++++ DATASET RECORDS
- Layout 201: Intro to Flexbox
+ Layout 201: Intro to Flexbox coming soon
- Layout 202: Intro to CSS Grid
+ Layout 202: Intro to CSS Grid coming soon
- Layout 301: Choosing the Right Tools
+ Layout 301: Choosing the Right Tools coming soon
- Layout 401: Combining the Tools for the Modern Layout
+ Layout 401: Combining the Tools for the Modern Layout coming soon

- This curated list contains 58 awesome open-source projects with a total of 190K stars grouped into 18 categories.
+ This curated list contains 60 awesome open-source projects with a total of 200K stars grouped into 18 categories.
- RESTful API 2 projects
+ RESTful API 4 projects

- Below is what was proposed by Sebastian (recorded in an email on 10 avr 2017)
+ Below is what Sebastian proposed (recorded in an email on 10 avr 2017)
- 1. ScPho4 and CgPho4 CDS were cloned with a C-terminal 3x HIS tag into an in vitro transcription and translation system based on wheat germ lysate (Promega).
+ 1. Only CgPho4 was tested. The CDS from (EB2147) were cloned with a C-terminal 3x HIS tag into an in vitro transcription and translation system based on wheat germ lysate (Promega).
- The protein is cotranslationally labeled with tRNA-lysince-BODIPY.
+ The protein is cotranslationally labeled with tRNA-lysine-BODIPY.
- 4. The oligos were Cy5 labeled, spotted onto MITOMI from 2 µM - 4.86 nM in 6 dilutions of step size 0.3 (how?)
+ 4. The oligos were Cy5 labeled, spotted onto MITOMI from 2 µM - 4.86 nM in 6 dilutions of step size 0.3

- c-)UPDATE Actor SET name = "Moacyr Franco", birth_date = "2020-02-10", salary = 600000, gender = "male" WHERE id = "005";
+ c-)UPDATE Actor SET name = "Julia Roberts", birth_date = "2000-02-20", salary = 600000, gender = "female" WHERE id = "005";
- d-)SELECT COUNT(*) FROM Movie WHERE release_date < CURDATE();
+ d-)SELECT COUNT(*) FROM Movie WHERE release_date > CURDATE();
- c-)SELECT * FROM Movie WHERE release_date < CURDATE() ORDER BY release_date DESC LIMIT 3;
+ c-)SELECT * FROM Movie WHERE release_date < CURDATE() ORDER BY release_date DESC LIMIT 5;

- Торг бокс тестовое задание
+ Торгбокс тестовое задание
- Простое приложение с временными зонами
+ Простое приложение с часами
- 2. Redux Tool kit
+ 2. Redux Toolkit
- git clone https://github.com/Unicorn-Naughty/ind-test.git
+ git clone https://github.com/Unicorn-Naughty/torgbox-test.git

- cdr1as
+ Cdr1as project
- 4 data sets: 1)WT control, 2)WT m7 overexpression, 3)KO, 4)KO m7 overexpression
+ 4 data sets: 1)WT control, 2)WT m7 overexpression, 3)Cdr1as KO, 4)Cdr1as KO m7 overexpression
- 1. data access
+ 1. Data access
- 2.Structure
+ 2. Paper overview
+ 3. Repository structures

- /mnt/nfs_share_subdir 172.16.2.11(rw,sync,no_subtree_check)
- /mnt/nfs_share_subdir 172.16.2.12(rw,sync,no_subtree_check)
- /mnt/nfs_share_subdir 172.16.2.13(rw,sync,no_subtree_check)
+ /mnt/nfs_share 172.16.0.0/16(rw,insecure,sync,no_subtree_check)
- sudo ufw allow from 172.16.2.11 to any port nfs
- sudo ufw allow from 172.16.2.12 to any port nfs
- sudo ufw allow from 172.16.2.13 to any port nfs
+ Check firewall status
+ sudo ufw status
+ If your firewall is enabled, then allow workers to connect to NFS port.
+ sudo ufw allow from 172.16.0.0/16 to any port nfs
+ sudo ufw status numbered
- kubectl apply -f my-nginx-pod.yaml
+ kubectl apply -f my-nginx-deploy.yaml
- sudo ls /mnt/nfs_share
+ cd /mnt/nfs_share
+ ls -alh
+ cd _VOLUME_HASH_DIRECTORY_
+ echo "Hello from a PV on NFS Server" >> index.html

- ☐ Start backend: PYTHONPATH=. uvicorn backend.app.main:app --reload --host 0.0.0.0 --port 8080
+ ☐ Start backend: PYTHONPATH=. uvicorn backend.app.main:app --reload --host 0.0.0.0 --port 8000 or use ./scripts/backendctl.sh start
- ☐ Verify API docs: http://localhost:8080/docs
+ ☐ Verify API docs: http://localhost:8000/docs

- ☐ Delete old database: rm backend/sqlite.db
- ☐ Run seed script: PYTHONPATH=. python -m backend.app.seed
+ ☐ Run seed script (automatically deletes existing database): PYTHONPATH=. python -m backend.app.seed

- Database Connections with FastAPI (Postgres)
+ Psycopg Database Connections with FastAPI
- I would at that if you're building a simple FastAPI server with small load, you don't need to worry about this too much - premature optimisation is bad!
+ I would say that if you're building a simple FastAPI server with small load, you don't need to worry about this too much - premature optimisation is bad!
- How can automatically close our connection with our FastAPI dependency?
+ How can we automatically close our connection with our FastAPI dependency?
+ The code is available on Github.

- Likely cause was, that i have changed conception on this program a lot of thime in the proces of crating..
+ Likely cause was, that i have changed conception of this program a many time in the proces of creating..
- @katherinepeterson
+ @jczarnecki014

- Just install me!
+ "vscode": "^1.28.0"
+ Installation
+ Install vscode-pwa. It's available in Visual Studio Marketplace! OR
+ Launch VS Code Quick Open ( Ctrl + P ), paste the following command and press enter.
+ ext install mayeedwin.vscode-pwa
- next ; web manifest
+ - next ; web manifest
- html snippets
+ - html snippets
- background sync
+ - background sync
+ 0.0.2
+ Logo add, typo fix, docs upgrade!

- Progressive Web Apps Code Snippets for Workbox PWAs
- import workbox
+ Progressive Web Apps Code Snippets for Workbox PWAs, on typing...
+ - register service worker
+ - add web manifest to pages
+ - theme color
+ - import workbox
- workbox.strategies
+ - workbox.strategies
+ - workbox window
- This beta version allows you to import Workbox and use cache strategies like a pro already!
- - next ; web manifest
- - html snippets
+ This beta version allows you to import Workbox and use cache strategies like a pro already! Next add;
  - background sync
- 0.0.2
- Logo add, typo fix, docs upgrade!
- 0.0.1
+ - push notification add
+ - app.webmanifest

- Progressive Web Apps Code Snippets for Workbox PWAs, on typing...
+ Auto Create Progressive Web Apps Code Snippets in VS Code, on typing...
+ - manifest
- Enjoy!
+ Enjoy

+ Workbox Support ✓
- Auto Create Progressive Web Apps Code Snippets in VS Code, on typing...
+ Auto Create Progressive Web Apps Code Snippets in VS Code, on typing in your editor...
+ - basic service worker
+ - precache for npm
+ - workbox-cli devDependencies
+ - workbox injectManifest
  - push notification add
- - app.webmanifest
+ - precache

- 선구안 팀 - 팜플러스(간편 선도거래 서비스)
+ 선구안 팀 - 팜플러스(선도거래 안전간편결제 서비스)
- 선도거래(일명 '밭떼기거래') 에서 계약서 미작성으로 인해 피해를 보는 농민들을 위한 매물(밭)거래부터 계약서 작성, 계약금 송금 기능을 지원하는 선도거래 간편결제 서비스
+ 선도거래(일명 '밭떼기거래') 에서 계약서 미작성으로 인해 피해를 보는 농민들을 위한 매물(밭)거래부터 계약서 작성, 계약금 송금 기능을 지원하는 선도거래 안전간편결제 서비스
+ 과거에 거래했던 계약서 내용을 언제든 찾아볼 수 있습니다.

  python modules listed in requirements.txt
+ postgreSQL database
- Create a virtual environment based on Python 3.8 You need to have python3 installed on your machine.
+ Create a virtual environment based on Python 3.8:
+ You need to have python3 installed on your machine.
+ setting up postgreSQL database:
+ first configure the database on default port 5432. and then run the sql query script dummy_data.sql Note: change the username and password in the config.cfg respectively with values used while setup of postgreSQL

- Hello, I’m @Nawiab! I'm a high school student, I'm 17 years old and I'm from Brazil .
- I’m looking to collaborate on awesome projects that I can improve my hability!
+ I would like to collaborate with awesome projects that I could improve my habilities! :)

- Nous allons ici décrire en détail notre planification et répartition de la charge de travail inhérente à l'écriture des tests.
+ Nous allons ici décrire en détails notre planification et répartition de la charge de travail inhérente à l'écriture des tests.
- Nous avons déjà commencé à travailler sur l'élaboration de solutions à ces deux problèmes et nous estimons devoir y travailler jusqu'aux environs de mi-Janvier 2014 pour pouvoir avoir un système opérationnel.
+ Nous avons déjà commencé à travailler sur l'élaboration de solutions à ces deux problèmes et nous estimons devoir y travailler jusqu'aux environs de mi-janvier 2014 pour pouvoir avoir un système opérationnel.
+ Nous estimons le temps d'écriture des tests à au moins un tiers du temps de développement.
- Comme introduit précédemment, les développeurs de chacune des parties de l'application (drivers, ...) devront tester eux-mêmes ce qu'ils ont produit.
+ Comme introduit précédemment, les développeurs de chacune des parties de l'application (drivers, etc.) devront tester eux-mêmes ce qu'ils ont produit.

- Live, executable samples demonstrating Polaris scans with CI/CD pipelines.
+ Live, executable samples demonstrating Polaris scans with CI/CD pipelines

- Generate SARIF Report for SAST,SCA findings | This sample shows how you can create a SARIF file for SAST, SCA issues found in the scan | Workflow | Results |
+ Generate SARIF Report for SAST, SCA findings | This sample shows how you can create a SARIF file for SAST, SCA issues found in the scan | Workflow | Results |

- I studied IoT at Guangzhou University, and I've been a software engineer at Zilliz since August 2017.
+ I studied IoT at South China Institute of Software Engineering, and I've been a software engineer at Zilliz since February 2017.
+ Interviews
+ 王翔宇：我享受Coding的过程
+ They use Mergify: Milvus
++++++++
TASK ITEM: Please show all lines from the entries that contain the word "categories".

TASK RESULT:
- This curated list contains 58 awesome open-source projects with a total of 190K stars grouped into 18 categories.
+ This curated list contains 60 awesome open-source projects with a total of 200K stars grouped into 18 categories.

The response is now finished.